奉寻静静地看着叶鼎之,他不发一语,只是一味地喝闷酒,自然知道他心里不好受。叶鼎之好不容易与幼时的玩伴相认,他们本就先有婚约在身,少年郎初见出落得亭亭玉立的少时青梅,心动并不难以理解。
情之一字,奉寻委实不知如何安慰叶鼎之,毕竟她三百年载未曾与情沾染半点关系。她只是不明白,仅仅是重逢几日,便让叶鼎之如此深爱了吗?他们甚至没有深入了解过对方,没有好好相处过。

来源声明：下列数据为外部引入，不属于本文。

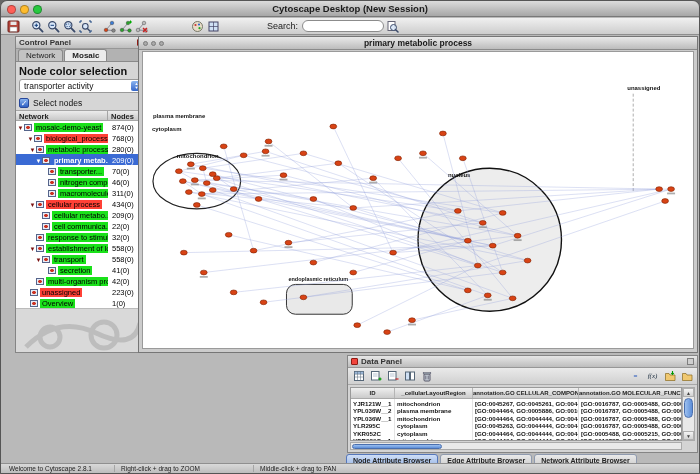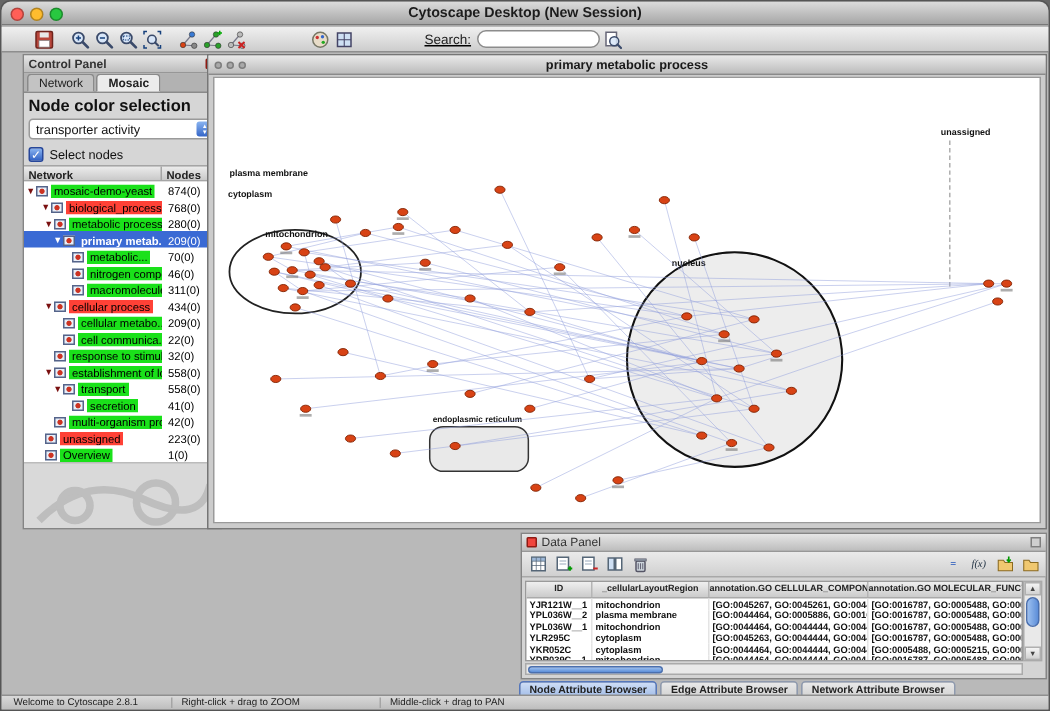"Search:" .toolbar { padding: 0 20px -> 0 4px; text-decoration: underline -> none }
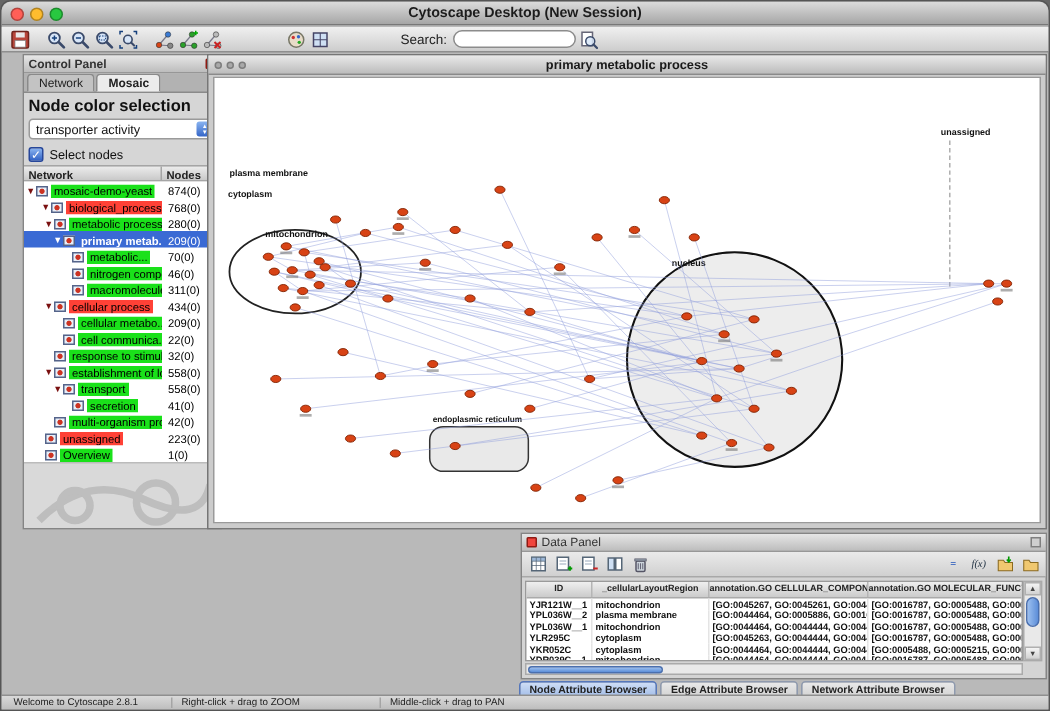"metabolic..." span.tree-label { text: metabolic -> transporter }
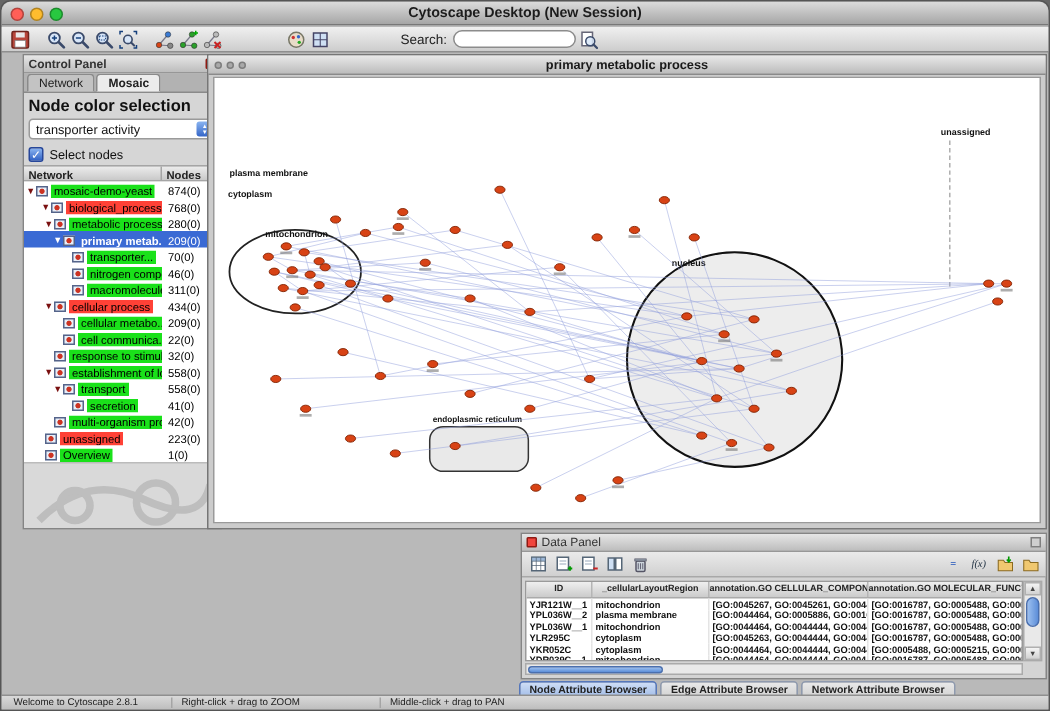"Data Panel" .dp-header { font-weight: normal -> bold }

这样的爱意,会否是叶鼎之误解了?或许是儿时挚友重逢,恰好乍见欢喜,又心疼易文君失去自由被锁深宫,又愧疚自己没有能兑现承诺把她带出来,等等一系列的事情促成执念?欢喜是真,可,真的爱到如此了吗?一想起她通过时间长河回来前的那一世,叶鼎之入了魔东征,奉寻不懂。
“你说……为何老天这么对我?当我想要成为像父亲一样的大英雄时,却遇冤屈,遭灭门;当我只想执剑江湖成为一代剑仙时,师父逝世了、而我滋生心魔;当我只想和心爱的人厮守一生,去只有我们两个人的地方时,却连把她带出来的能力都没有,眼睁睁看着她失去自由,嫁给他人……你说,我是不是真的……无路可走了?”
“……我自小便是孤儿,被奸商卖为奴,是从人间炼狱里爬出来的。我也曾绝望过,埋怨过,痛恨过,可后来,我遇见了我师父,她把我救了出来,教我识字,教我功法,教我为人,给我温饱,给我关爱,给我她所能给予的一切。
我根骨极佳,哪怕是幼时,便有常人不可及的能力,其实没有她我也能活下去,但,我会成魔。是她,引我入了正道……师父总说我长大之后的心中有大爱,她很是欣慰,可她不知,是因为她,我才明白时间仍然有美好,仍然有我想要守护的东西。”奉寻抬眸,与他对望,“阿之,我知你如今的心境……但请你,别放弃。你总会再遇到美好的事物,其实你如今并非一无所有,你有你的挚友百里东君,也……有我。我定会帮你,找到第二条路。”
叶鼎之一时失语,这是奉寻第一次告诉他关于她的身世,他没有想到,竟是这般。奉寻那句是从人间炼狱里爬出来的,她说得淡然,似乎是一件小事,可他看见了…看见了她眼中第一次出现的一丝悲凉。突然意识到,奉寻的出现在一点点地牵住他,牵住他没有彻底走向绝路。
她总能在他濒临崩溃的时候,拉他一把。
“你与那易姑娘当真是爱吗?或许只是欣赏?心疼?朋友间的爱呢?或仅是乍见之欢呢?”奉寻还是没忍住问了出来。
“为何如此问?”叶鼎之一愣。
“因为我不懂爱,有点好奇,就像我师父曾和我说的那样,人有的时候会以为乍见之欢是爱,然后让自己彻底臣服于这个认为之中,我一直不明白她说的是什么意思。那你呢?你明白爱吗?”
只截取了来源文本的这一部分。